Everyone … everywhere

Everyone … everywhere

Elizabeth ‘Liz’ Rogers – an ambitious young gun, independent creative producer, director, and maker based in Darwin, who has helped raise over $2.6m through funding, sell-off fees, and philanthropic support for artists in the Northern Territory – sat down with Geoffrey Williams in the courtyard of Darwin’s Brown’s Mart Theatre to laugh a lot, and talk about love, healing, and trust.

GW: So how did you find yourself here in the Territory?

ER: Well, I was born in Darwin, and raised here, between Darwin and Borroloola Robinson River area, which is remote NT. At the age of 18, I went to Sydney to study drama production at university, and then I came back 10 years later because I’d fallen in love with someone here.

GW: A love story! Which university was it?

ER: It was a very small one called the Wesley Institute.

GW: Is it still going?

ER: Yes, under a new name – Excelsior. They had an overview course … production, lighting, sound, set design, writing, direction, and stage management.

GW: When did the theatre bug bite?

ER: I would say from the age of four, I was like, “I’m going to be an actor!”. But I’d look at all the lighting and sound people in their bio box going, “Gee, they look cool … but that’s not my job. I'll do the acting.” And then in my gap year, I auditioned for a role in a musical with Darwin’s Cavenagh Theatre Company, which no longer exists. They loved the acting, but when I started singing, I saw their faces drop and I was like, “Well, I guess I don’t have the part”. I volunteered to work with their stage manager, and I discovered that with acting, I always loved having the audience … I never liked the rehearsals, but with stage management, I felt, “Wow, rehearsals are fun! Shows are fun!” I discovered how much fun I could have, and I was like, “Well, you know what? I think I ought to do something I’m going to like most of the time – so I had better go to a uni that teaches an overview”.

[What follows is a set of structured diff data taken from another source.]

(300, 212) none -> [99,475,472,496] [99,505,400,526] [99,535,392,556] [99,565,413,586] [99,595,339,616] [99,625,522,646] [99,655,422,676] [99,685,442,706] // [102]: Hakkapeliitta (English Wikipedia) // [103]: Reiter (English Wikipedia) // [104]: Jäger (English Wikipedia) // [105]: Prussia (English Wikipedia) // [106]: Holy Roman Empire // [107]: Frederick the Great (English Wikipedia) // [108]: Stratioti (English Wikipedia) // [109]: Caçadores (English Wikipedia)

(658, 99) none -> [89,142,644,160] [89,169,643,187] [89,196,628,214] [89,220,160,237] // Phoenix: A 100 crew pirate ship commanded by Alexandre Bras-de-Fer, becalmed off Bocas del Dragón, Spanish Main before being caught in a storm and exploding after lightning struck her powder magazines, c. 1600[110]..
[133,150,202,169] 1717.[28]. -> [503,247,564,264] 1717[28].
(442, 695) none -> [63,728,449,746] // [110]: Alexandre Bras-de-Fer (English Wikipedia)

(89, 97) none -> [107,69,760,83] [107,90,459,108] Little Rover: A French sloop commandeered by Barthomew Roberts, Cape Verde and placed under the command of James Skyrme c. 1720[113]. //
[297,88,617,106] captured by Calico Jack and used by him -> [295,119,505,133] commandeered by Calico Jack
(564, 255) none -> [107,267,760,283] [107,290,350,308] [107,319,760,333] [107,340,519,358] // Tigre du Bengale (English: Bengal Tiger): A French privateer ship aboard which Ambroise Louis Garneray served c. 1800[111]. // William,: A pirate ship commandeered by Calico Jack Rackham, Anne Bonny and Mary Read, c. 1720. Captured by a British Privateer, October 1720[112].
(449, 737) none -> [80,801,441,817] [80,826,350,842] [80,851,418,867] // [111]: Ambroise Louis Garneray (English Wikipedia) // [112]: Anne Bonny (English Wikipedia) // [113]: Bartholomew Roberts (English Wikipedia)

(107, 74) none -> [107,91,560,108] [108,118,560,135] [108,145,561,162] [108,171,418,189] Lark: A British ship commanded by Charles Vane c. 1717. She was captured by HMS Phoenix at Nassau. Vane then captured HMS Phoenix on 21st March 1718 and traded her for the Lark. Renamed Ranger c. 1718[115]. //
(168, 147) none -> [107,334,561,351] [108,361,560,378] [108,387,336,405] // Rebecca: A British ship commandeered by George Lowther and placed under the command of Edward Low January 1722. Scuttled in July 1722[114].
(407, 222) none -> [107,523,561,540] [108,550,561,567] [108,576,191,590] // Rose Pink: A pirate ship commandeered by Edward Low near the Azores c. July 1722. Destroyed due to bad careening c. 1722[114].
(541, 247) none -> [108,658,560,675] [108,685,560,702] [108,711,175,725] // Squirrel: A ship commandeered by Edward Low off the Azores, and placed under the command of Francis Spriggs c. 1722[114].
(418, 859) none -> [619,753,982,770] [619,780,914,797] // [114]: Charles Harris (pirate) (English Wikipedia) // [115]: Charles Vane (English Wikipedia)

Image: The Other Side of Me. Composite photography by Paz Tassone and Elizabeth Rogers.

GW: We first met at Artback NT, where you were a creative producer for five years.

How did that opportunity present?

ER: When I left university, I was a stage manager. I thought that was safe, because if you made a mistake, you could potentially kill people with lighting or sound. And I thought, “Yeah, I’ve made a safe choice”, but then I’ve seen that it’s actually quite dangerous as a stage manager too … if you call something wrong and something’s flying in and out of the roof. I did that for about eight years before I could see imbalances with scheduling and thought, “The crew don’t get anywhere near the number of breaks that performers get, so I need to rectify this.” And I thought, “Well, that’s the production manager’s job, so I’ll move into that space”, which is when I started production managing shows. Then I met that guy who brought me back to Darwin. That relationship didn’t work out, but Darwin did! Even so, it took me 10 years to find employment in Darwin, which only happened because of a meeting I had with Sean Pardy, the Artistic Director of Brown’s Mart at that time, who had my CV. He forwarded it to the Darwin Festival where I got a production administrator role in 2015. I arrived at Artback NT because I needed a gap year after the festival. I broke my leg while a festival was on, which was exhausting! So, I had a year off and then I happened to go to a music gig and met Louise Partos, who was the Executive Officer of Artback NT at the time, and Louise said, “I’ve got a job going – apply,” and I was like, “Oh, I’ll take look at your organisation”. My response was, “Whoa! They do so much cool stuff … and yes, I’m applying.” The role required a lot of the production skills that I had, and the new skills I learned were the producing skills. It was quite a lot to learn, but Louise was excellent to learn from.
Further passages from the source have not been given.